Chronique

Lubat / Assayag / Chemillier

Artisticiel / Cyber-improvisations

Bernard Lubat (p, voc), Gérard Assayag (ordinateur : Omax/SoMax), Marc Chemillier (ordinateur : Djazz)

Label / Distribution : Phonofaune

Artisticiel s’est développé sur un socle de recherches. La musique, Bernard Lubat la cherche depuis toujours. La conception d’outils informatiques de création musicale, Gérard Assayag la met à jour. L’anthropologie musicale et informatique, Marc Chemillier la délivre.
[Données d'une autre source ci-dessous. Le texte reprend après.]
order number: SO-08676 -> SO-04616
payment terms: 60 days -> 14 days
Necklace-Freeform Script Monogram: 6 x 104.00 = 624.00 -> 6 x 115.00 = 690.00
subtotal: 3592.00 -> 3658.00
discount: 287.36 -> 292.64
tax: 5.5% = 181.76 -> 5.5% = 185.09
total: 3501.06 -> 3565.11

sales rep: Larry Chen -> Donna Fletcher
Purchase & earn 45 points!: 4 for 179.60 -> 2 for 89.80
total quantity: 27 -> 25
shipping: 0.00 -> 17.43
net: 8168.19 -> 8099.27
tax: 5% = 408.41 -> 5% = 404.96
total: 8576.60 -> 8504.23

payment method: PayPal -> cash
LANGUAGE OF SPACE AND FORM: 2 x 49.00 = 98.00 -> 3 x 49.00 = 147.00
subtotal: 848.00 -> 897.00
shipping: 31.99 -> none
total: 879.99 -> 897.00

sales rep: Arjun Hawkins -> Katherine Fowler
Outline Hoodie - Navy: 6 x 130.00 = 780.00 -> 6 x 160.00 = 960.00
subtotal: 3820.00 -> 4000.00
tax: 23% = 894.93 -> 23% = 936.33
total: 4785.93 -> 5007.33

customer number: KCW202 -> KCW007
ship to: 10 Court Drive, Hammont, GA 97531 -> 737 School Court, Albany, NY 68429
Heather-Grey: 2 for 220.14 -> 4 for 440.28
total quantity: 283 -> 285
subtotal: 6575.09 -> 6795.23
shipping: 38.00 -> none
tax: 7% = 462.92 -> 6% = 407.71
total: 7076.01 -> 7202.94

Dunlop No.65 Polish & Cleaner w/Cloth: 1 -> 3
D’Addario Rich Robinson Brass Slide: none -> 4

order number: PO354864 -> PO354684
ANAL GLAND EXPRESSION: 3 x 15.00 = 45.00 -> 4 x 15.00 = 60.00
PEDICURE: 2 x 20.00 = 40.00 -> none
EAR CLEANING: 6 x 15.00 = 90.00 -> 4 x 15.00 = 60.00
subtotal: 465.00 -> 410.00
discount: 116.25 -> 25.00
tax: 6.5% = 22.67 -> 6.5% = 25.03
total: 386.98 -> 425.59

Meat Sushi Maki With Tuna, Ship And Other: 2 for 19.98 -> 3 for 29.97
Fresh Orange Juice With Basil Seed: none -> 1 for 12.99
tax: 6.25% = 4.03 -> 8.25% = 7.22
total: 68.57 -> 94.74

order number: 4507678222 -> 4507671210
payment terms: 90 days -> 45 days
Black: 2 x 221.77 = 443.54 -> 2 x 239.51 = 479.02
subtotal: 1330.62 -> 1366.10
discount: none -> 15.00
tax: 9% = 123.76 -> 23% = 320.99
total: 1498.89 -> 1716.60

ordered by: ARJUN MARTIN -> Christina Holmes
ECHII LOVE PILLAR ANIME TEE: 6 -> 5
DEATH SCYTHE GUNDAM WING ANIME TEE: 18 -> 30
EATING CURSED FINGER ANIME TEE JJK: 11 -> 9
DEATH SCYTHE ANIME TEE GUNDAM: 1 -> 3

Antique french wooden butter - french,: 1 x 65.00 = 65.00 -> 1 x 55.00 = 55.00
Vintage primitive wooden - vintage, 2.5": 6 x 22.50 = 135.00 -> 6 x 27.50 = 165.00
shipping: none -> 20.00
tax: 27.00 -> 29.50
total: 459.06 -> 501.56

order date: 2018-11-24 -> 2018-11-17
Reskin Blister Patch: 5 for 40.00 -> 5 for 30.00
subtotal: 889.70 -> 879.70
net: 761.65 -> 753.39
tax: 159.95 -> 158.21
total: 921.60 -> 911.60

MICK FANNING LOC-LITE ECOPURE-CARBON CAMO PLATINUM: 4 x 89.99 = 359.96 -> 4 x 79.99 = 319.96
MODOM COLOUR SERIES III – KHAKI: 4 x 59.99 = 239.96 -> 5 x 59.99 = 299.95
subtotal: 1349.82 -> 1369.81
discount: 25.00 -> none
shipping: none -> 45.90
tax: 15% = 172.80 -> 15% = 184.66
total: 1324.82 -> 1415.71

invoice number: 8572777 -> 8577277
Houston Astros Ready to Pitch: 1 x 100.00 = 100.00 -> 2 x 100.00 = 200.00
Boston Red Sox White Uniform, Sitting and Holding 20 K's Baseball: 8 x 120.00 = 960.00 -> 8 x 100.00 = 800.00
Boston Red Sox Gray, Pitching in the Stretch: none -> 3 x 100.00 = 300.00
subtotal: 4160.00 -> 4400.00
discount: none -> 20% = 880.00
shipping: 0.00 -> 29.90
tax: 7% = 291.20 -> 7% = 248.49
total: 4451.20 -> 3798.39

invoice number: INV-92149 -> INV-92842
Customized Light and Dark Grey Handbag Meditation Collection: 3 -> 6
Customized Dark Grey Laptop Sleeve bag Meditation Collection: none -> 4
Après des dialogues entre musiciens (Lubat/Luc, Lubat/Sclavis, Lubat/Portal), s’entame ici un dialogue cyber-humain. S’ensuit une réflexion sur la place de l’intelligence artificielle dans le domaine musical, et surtout celui de l’improvisation. C’est pourquoi le trio préfère parler de cocréativité. Écartant tout a priori à l’égard de la créature contrefaite, le propos est bien celui du dialogue, où chaque partie a quelque chose à apprendre de l’autre. Ce qui nous rebute souvent dans l’intelligence des machines, c’est la déception d’y trouver le reflet de notre propre humanité. Mais que trouve la machine chez nous ? Dès lors, affranchi de tout regard discriminant, l’expérience a sa place.

Même si l’initiative de la rencontre reste humaine - pour l’instant - les questions philosophiques, éthiques, qui en découlent donnent matière à produire. C’est pourquoi Artisticiel, c’est aussi un livre, bilingue, conséquent, dans lequel les textes font figure de style et sont musique. Les mots de Bernard Lubat, Marc Chemillier, Gérard Assayag ou George Lewis (pionnier du dialogue homme-machine), sont enrichis d’images et de son. Le tout sur 162 pages, format à l’italienne, donne matière à réfléchir, mais aussi à se divertir.

Loin d’être cacophonique, le dialogue est immédiatement perceptible, parce que musical : il capte alors l’attention. Bien sûr on entend une langue nouvelle, des sons peu familiers, mais on perçoit la rencontre et la forme qui s’en dégage nous parvient, d’autant plus intéressante. Comme pour tout dialogue, ça se joue à plusieurs niveaux. Ils sont ici accessibles et restituent une inédite symbiose, qui trouve sa racine dans un désordre et une indiscipline collective où l’on aime jouer. Et ça marche : l’interconnexion est excellente.